Выше свободы
Шрифт:
Вообще, сказать кстати, до чего беспомощны иногда знаменитые люди! Казалось, заболей покойный Столыпин, заболей Суворин - их-то уж отстоят от смерти! Все светила медицинские к их, конечно, услугами. Но про Столыпина втихомолку все врачи теперь уже говорят, что именно "светила"-то и спровадили его на тот свет. Как только обнаружена была рана в печени, непременно нужно было делать большую операцию, то есть вскрывать печень и чистить рану. Это до такой степени "непременно", что один опытный врач, сам сделавший бесчисленное множество операций, показывал мне классический труд одного французского ученого, где названная операция указана неотложной. И если бы катастрофа случилась не в Киеве, а где-нибудь в глухой деревне, и Столыпин оказался бы на руках простого земского врача, то последний с фельдшером непременно сделали бы радикальную операцию и тем спасли бы министра. Невыгода иметь сразу нескольких знаменитых врачей та, что они боятся рисковать, боятся повредить своей установившейся репутации в случае дурного исхода, а потому слагают решение друг на друга и теряют драгоценное время. Получается картина медицинского "бездействия власти", от которого Столыпин и погиб. Боюсь, что то же случилось и с Сувориным. Один специалист и опытный профессор мне говорил, что болезнь Алексея Сергеевича слишком долго не распознали и непростительно затянули. Уже в начале ее нужно было вырезать опухоль с огромными шансами на благополучный исход. В Москве есть педагог с вырезанным горлом, продолжающий читать лекции со вставною трубкой. Может быть, и до сих пор был бы жив дорогой
Что для меня лично было чрезвычайно тяжко, это видеть, что А.С. Суворина мучило приближение смерти. Чересчур он был жизнеспособен и могуч, и очевидно, естественный предел его был не близок. Есть натуры равнодушные к жизни и к смерти - их не жаль терять. Есть натуры, в которых родник жизни как бы совсем высох, и им еще в молодые годы становится жизнь противной. Они без сколько-нибудь уважительного повода стреляются или вешаются. Таких почти не жаль, как не жаль совсем истощенных старостью и заживо разложившихся. Но видеть, как борется со смертью человек мощный души и еще крепкого тела - тяжело. Не умея ничем утешить, ничем утишить страдания таких больных, я обыкновенно стесняюсь навещать их. Это все равно как если к человеку в крайнем несчастии приходит человек крайне счастливый: один вид его должен быть возмутительным для страдальца. Если мне объявлен смертный приговор, то надо быть великим философом, как Сократ, чтобы беседовать с друзьями о бессмертии и просить их, чтобы увели жену с ее слезами. Если же я не философ, то отчаянию моему нет меры... Из всех посетителей в такие минуты смерть является, пожалуй, самым искренним и, может быть, единственным освободителем от пытки.

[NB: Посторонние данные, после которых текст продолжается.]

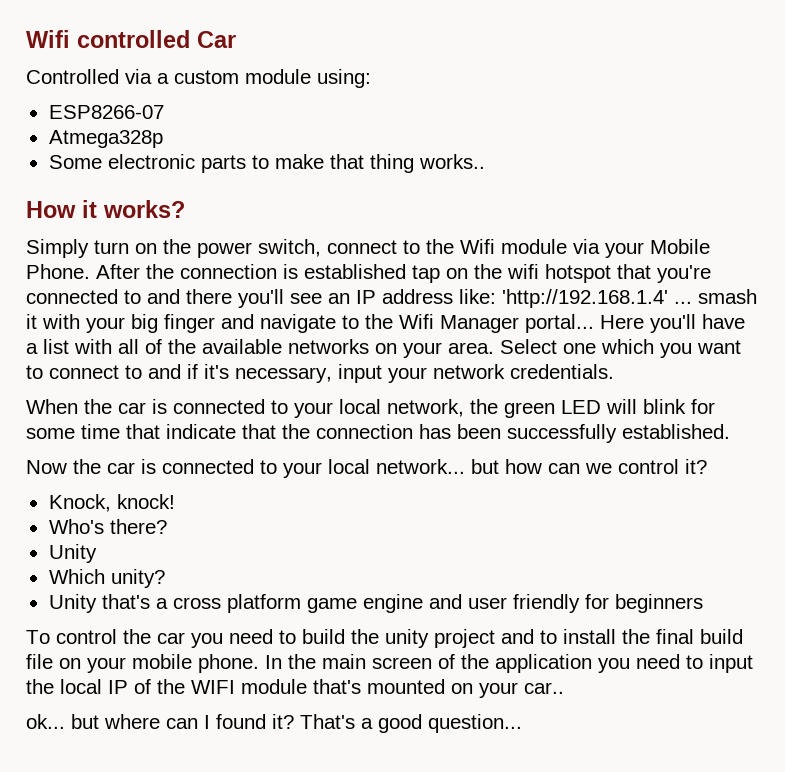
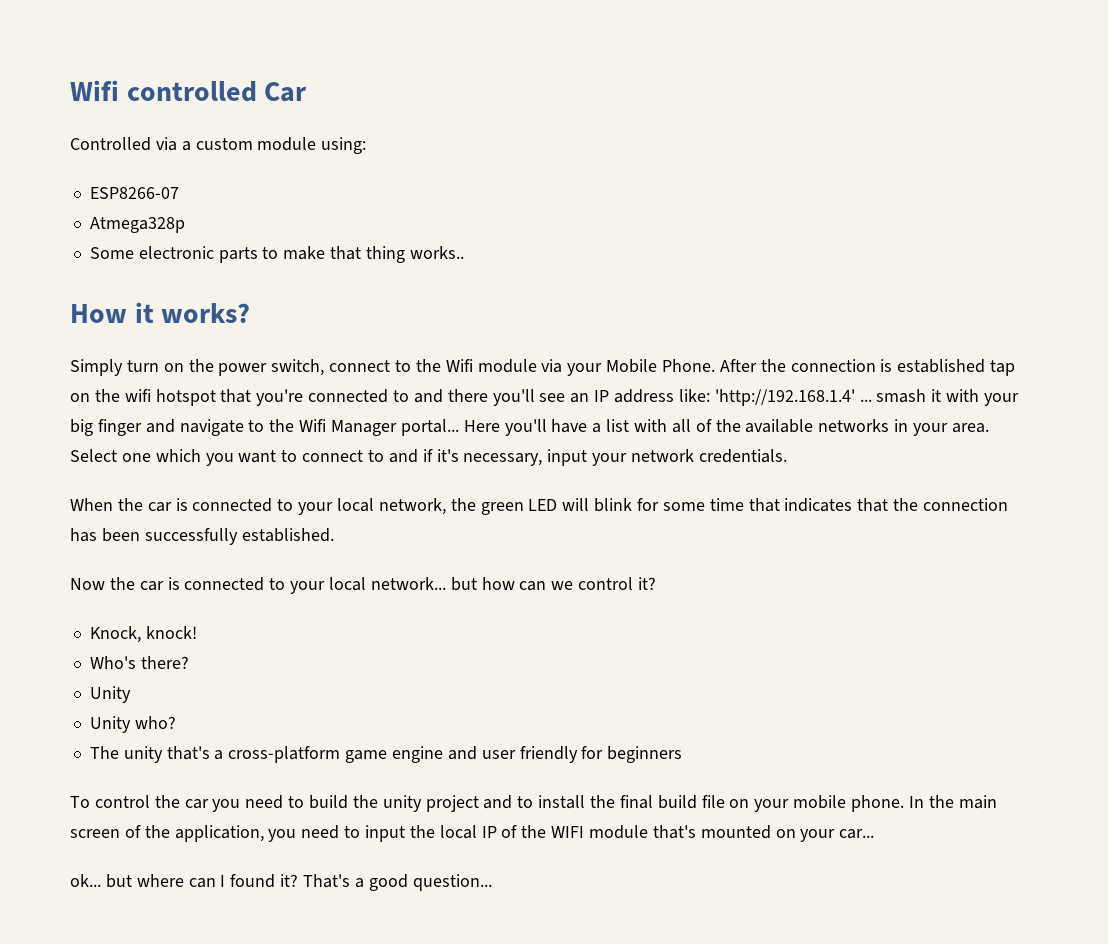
[375,343,397,354] on -> [894,419,909,432] in
[166,424,236,439] indicate -> [784,498,853,512] indicates
[48,569,165,588] [48,594,301,613] Which unity? // Unity that's a cross platform -> [89,716,176,733] [89,746,341,763] Unity who? // The unity that's a cross-platform
[495,654,592,673] application -> [174,825,264,842] application,
[524,682,564,694] car.. -> [839,829,875,839] car...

Из многочисленных знакомых А.С. Суворина, кажется, только один выполнил свой долг перед покойным и в первый же год после его смерти составил небольшую книжку воспоминаний о нем. Это В.В. Розанов, собравший десятка два писем к нему Суворина и снабдивший их комментариями. У меня, что касается событий, встреч, разговоров, болезненно слабая память, и то, что я в состоянии вспомнить о человеке, - это разве лишь общий его образ, его тип, душа, характер. Помню, что впервые встретился я с Алексеем Сергеевичем двадцать лет назад у Н.С. Лескова, на Фурштадтской. Года два перед этим я стал подписывать свои статьи в "Книжках недели" и обратил на себя некоторое внимание - между прочим, и Суворина. От его имени поэт В.Л. Величко мне передавал очень лестные отзывы. Уже больной тогда, но еще не близкий к смерти Лесков ко мне чрезвычайно благоволил. Он и устроил "вечерок", чтобы познакомить нас, нескольких "начинающих" его друзей, со знаменитым издателем "Нового Времени". Были тут Л.И. Веселитская-Микулич, A.M. Хирьяков, А.И. Фаресов, кажется, Алехин - толстовец и еще кто-то. Но "вечерок" вышел малоинтересным. Два знаменитых старца - Лесков и Суворин имели что вспомнить и о чем поговорить, мы же, "молодые", несколько дичились Суворина, и он нас. При всей властности характера и писательской неустрашимости этот корифей печати был очень застенчив и лично скромен почти до смешного. Из всего разговора тогдашнего помню только жалобу Суворина на Сергея Атаву. "Кажется, чего бы еще человеку: получает шесть тысяч, хочет - пишет, хочет - нет, а кончил тем, что совсем обленился, совсем бросил писать". Я тогда подумал - ох, нелегкая участь издателей и редакторов, если с каждым любящим выпить фельетонистом приходится столько нянчиться...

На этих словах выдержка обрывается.